Between each island (properly called Cays but sounds like Keys) is usually a bridge, so we mostly flew along those.

....to Marathon (see if you can see Jim’s red Taylorcraft ahead of me

Marathon had been hard hit by Hurricane Irma. Our Taxi from Marathon airport went past some devastated places. The roadsides were piled high with water-destroyed furnishings, white goods, timber, sofas and other domestic and business losses, all waiting for them to be taken away along what is a little road back to the mainland.

They were desperate for tourist business, so we got a good deal on our accommodations, and we had the most fantastic meal at the Sunset Grill, well-named!

Our Apartment:

Sunset Grill:

Next day we headed further south (and west now!) Key West is well named!
Following the road. We pass by a break in the old road:

I know the reason why there is a break in this bridge, and a film (movie) was made which included it’s destruction, so 1 point for naming the film (I’ll re-visit this on the return flight).
We fly over further devastation:

...and a lot more blue roofs

As we approach Key West, we have to decide whether to fly around the US Naval Air Station airspace at Key West, or talk to them for a transit (remember, we are all non-transponder, and post 9-11 everyone of a military persuasion is still nervous, even after all this time).
So Jim chats with them, and without even a doubt they clear us as a formation through their overhead at 500 feet.

That puts us pretty much at right downwind at Key West International, so we change to their frequency straight away.

We see more hurricane damage, although Key West was not as badly affected as further east.
Signature at Key West:

So we made it to Key West, hurrah! We did do some mandatory tourist stuff:

And then to be honest, we left, because it was as interesting as that.
More later.
Katamarino, Dave W, mick w and 2 others liked this
Excellent write up and pics again, Rob. Thanks very much.

Rob L wrote:I know the reason why there is a break in this bridge, and a film (movie) was made which included it’s destruction, so 1 point for naming the film (I’ll re-visit this on the return flight).

James Cameron's True Lies.

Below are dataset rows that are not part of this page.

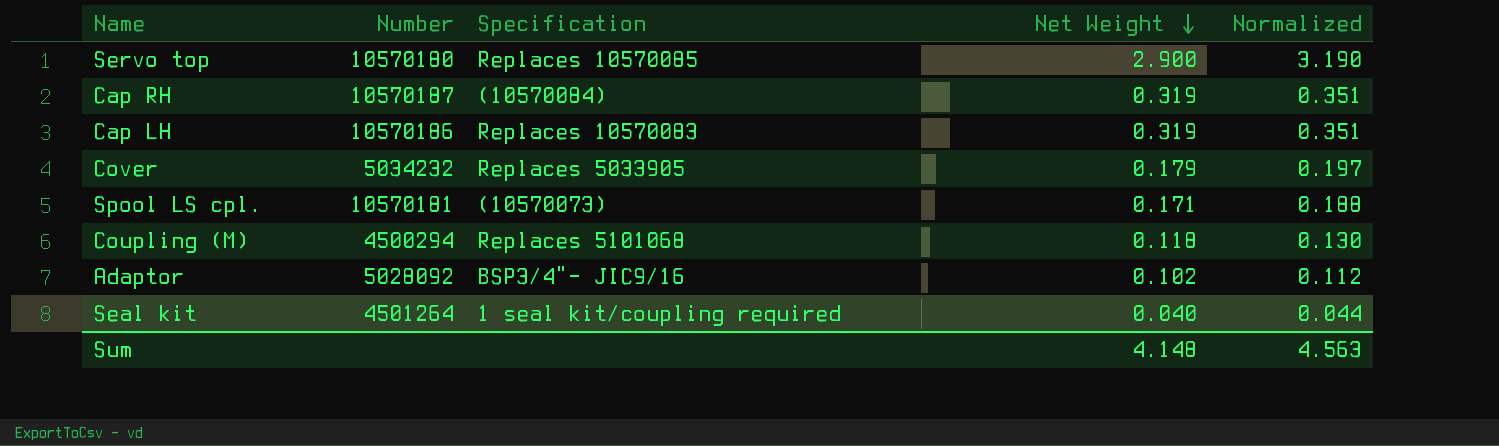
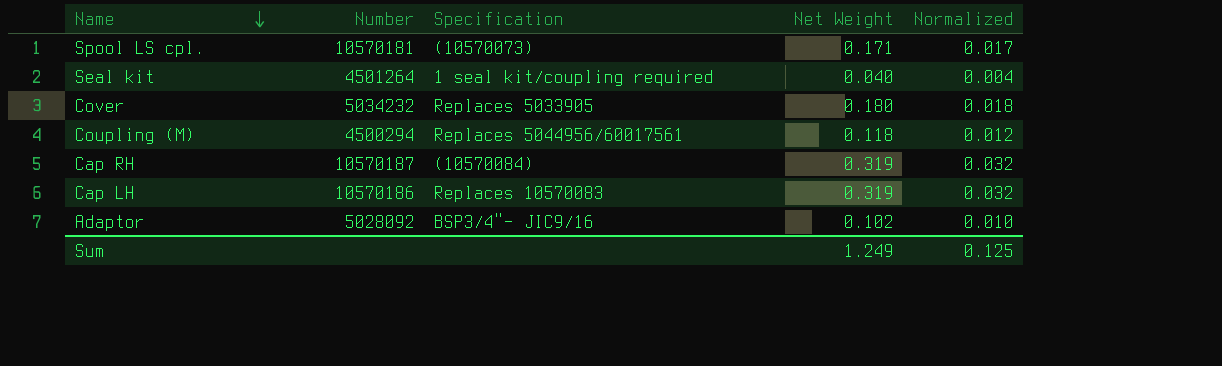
row order: Net Weight descending -> Name descending
column Normalized | formula: [Net Weight] * 1.1 -> [Net Weight] * 0.1
row Servo top: 10570180 | Replaces 10570085 | 2.900 | 3.190 -> none
Cover | Net Weight: 0.179 -> 0.180
Coupling (M) | Specification: Replaces 5101068 -> Replaces 5044956/60017561
Sum | Net Weight: 4.148 -> 1.249
Sum | Normalized: 4.563 -> 0.125

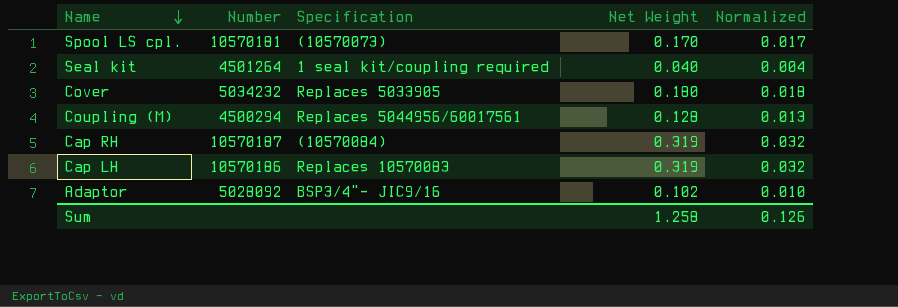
Spool LS cpl. | Net Weight: 0.171 -> 0.170
Coupling (M) | Net Weight: 0.118 -> 0.128
Coupling (M) | Normalized: 0.012 -> 0.013
Sum | Net Weight: 1.249 -> 1.258
Sum | Normalized: 0.125 -> 0.126

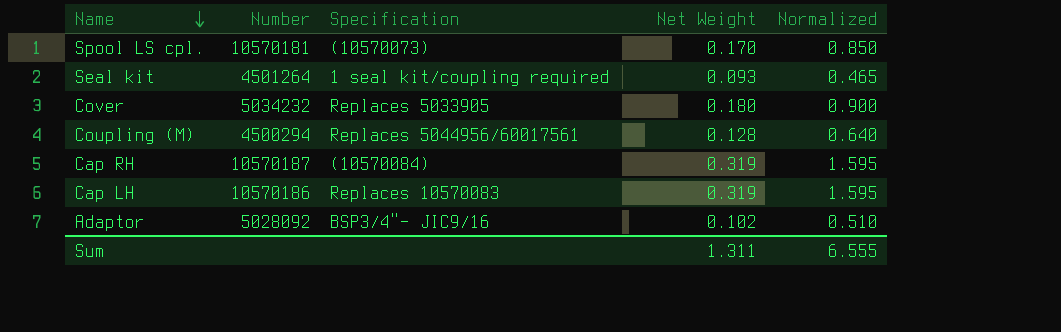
column Normalized | formula: [Net Weight] * 0.1 -> [Net Weight] * 5
Seal kit | Net Weight: 0.040 -> 0.093
Sum | Net Weight: 1.258 -> 1.311
Sum | Normalized: 0.126 -> 6.555

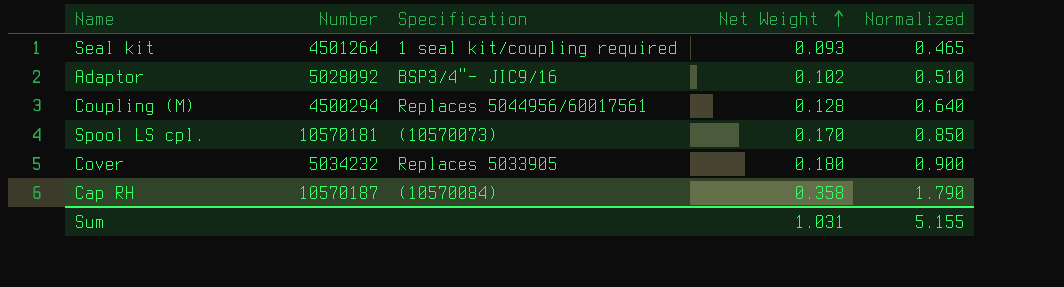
row order: Name descending -> Net Weight ascending
row Cap LH: 10570186 | Replaces 10570083 | 0.319 | 1.595 -> none
Cap RH | Net Weight: 0.319 -> 0.358
Cap RH | Normalized: 1.595 -> 1.790
Sum | Net Weight: 1.311 -> 1.031
Sum | Normalized: 6.555 -> 5.155

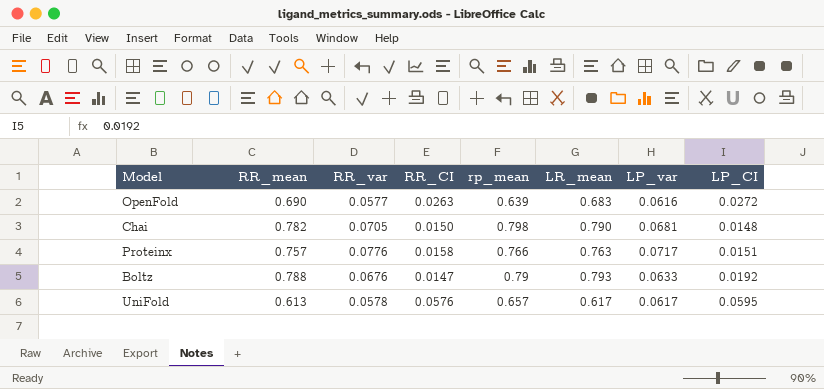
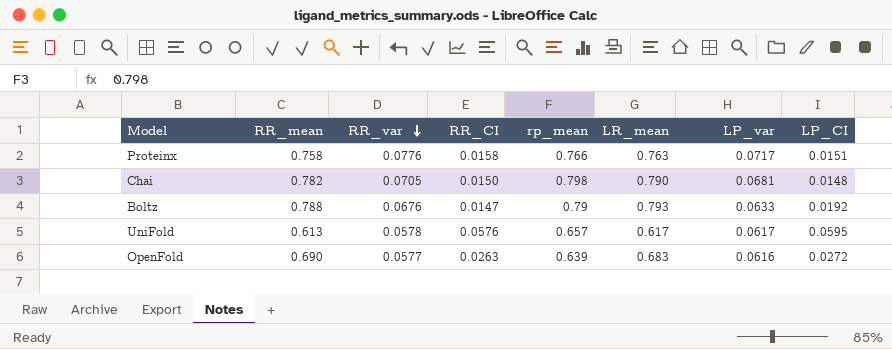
row order: none -> RR_var descending
Proteinx | RR_mean: 0.757 -> 0.758

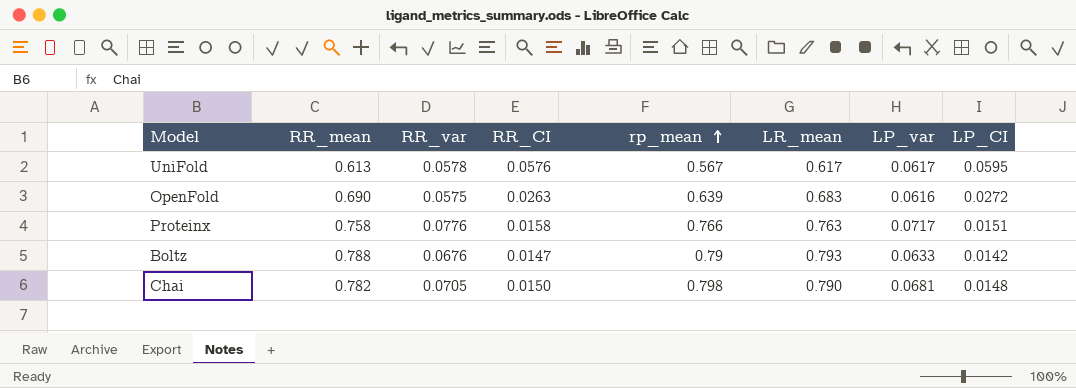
row order: RR_var descending -> rp_mean ascending
UniFold | rp_mean: 0.657 -> 0.567
OpenFold | RR_var: 0.0577 -> 0.0575
Boltz | LP_CI: 0.0192 -> 0.0142

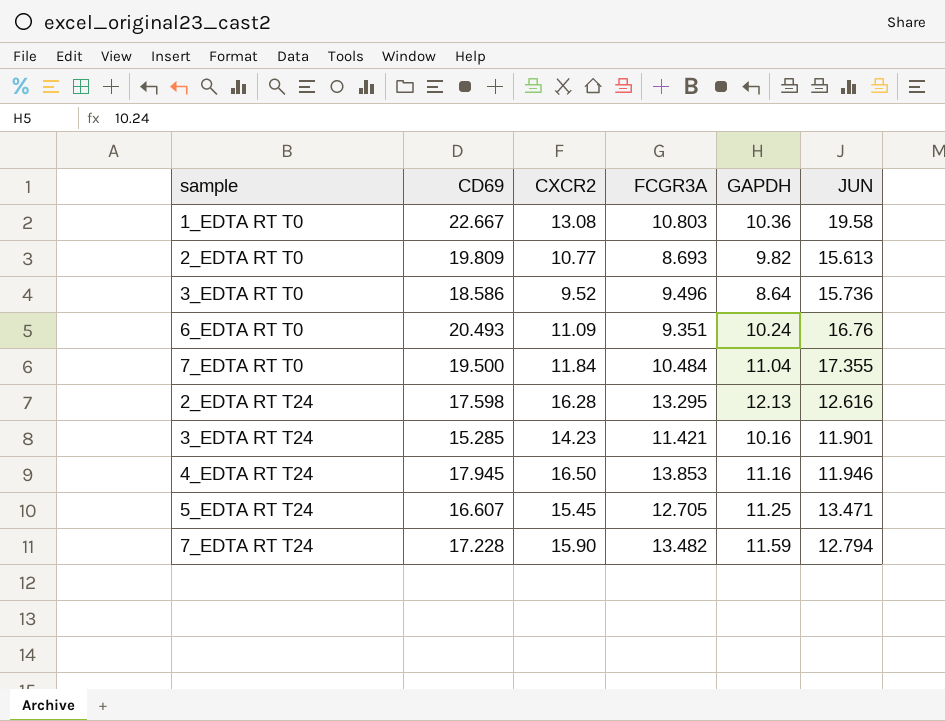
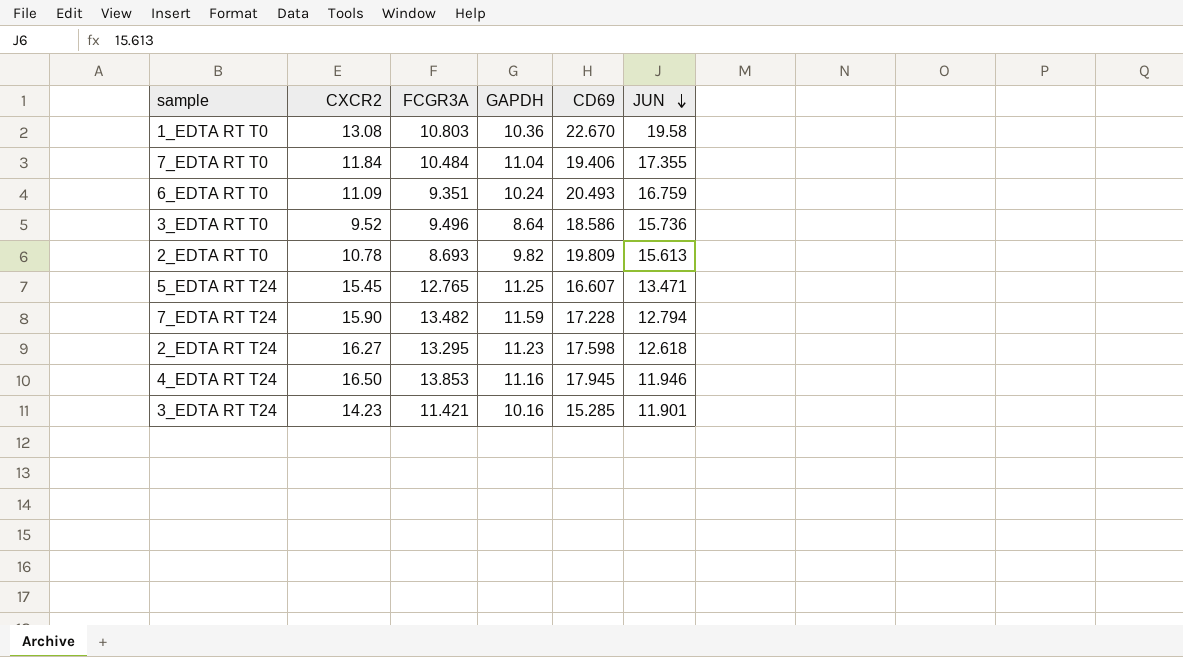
row order: none -> JUN descending
column CD69 | position: 2 -> 5
1_EDTA RT T0 | CD69: 22.667 -> 22.670
7_EDTA RT T0 | CD69: 19.500 -> 19.406
6_EDTA RT T0 | JUN: 16.76 -> 16.759
2_EDTA RT T0 | CXCR2: 10.77 -> 10.78
5_EDTA RT T24 | FCGR3A: 12.705 -> 12.765
2_EDTA RT T24 | CXCR2: 16.28 -> 16.27
2_EDTA RT T24 | GAPDH: 12.13 -> 11.23
2_EDTA RT T24 | JUN: 12.616 -> 12.618

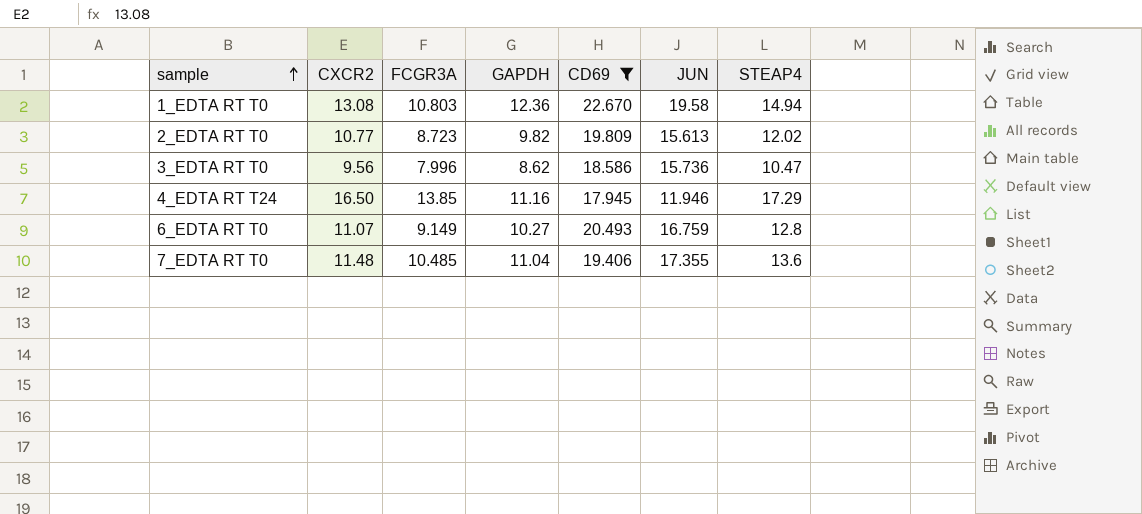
filter: none -> CD69 >= 17.945
row order: JUN descending -> sample ascending
column STEAP4 | position: none -> 7
1_EDTA RT T0 | GAPDH: 10.36 -> 12.36
2_EDTA RT T0 | CXCR2: 10.78 -> 10.77
2_EDTA RT T0 | FCGR3A: 8.693 -> 8.723
3_EDTA RT T0 | CXCR2: 9.52 -> 9.56
3_EDTA RT T0 | FCGR3A: 9.496 -> 7.996
3_EDTA RT T0 | GAPDH: 8.64 -> 8.62
4_EDTA RT T24 | FCGR3A: 13.853 -> 13.85
6_EDTA RT T0 | CXCR2: 11.09 -> 11.07
6_EDTA RT T0 | FCGR3A: 9.351 -> 9.149
6_EDTA RT T0 | GAPDH: 10.24 -> 10.27
7_EDTA RT T0 | CXCR2: 11.84 -> 11.48
7_EDTA RT T0 | FCGR3A: 10.484 -> 10.485

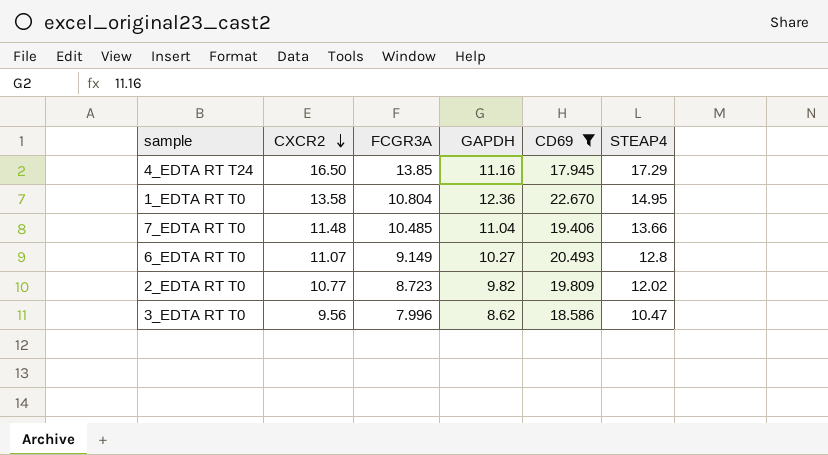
row order: sample ascending -> CXCR2 descending
column JUN | position: 6 -> none
1_EDTA RT T0 | CXCR2: 13.08 -> 13.58
1_EDTA RT T0 | FCGR3A: 10.803 -> 10.804
1_EDTA RT T0 | STEAP4: 14.94 -> 14.95
7_EDTA RT T0 | STEAP4: 13.6 -> 13.66

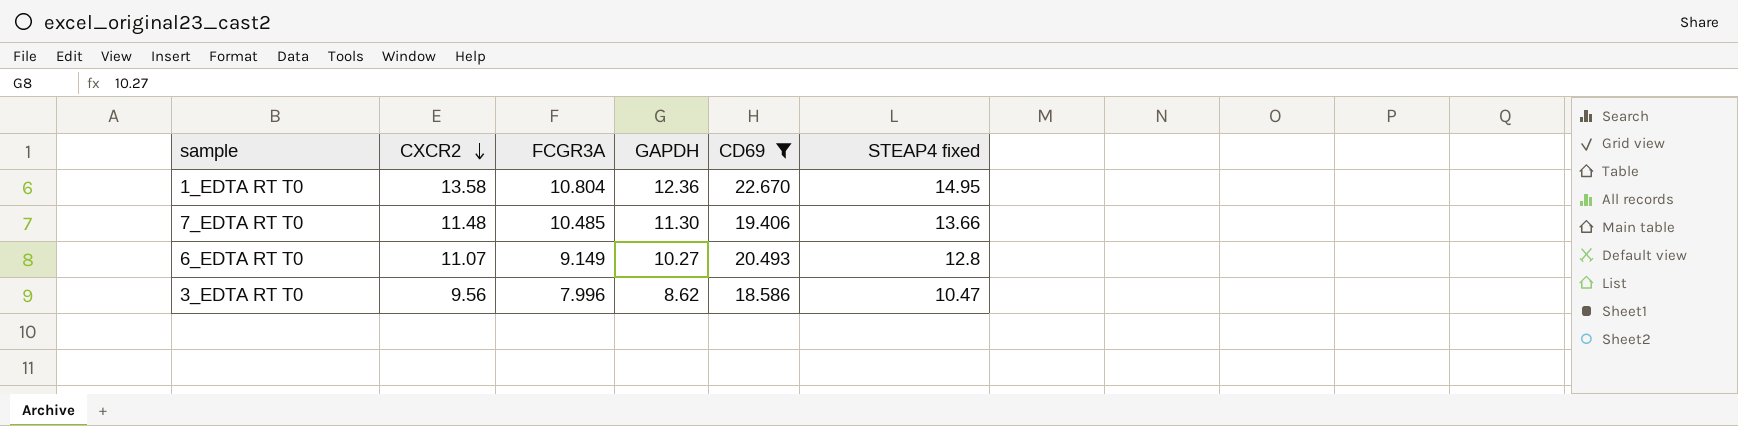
column name: STEAP4 -> STEAP4 fixed
row 4_EDTA RT T24: 16.50 | 13.85 | 11.16 | 17.945 | 17.29 -> none
row 2_EDTA RT T0: 10.77 | 8.723 | 9.82 | 19.809 | 12.02 -> none
7_EDTA RT T0 | GAPDH: 11.04 -> 11.30

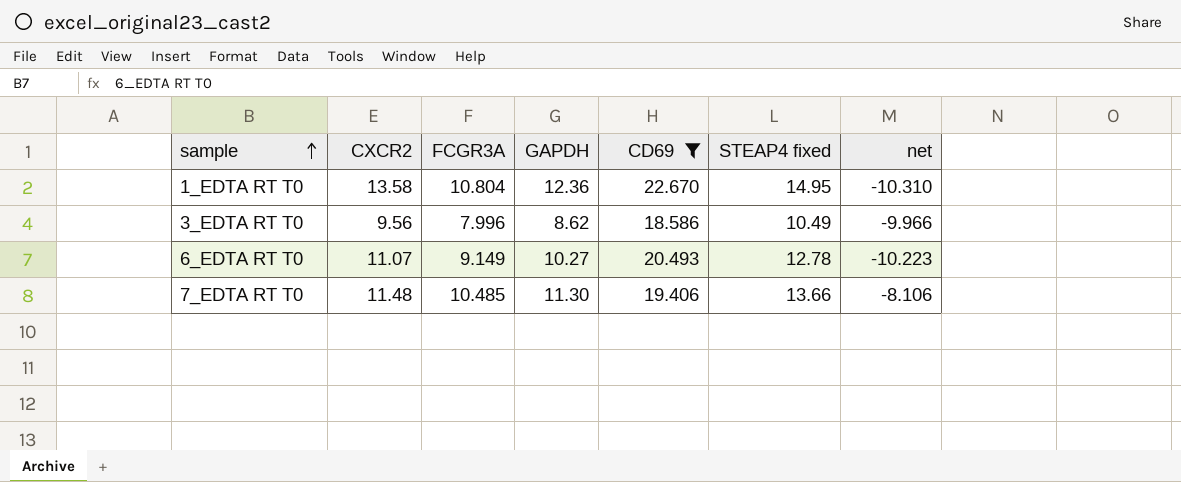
row order: CXCR2 descending -> sample ascending
column net | formula: none -> [GAPDH] - [CD69]
3_EDTA RT T0 | STEAP4 fixed: 10.47 -> 10.49
6_EDTA RT T0 | STEAP4 fixed: 12.8 -> 12.78

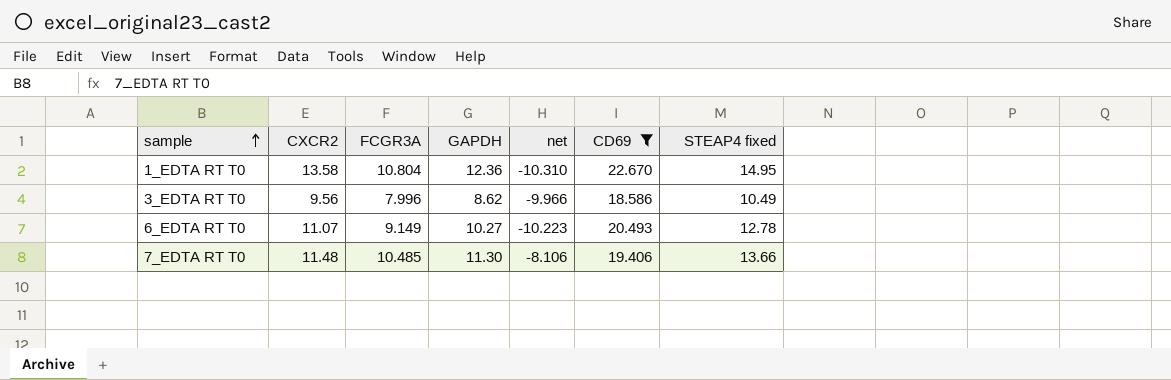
column net | position: 7 -> 5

Jamie Lee Curtis and Arnie. 8)

A highly realistic movie, with absolutely no Hollywood ridiculousness.

Nope, none of that at all. ;)

Rob L wrote:In the middle of the Everglades is this rather empty and forlorn and (I assume former military) airport laconically called Dade-Collier Training and Transition Airport, which we used as a waypoint and overflight destination, only because it might offer a safe landing in case of trouble.

As I understand it, it was destined to become the new "out of town" airport for Miami in the era of the supersonic transport. However, this wasn't to be, so it's now used for airliner training, circuits and all that, but that's pretty much disappeared now with the simulator having taken over. I've seen airliners doing circuits there though.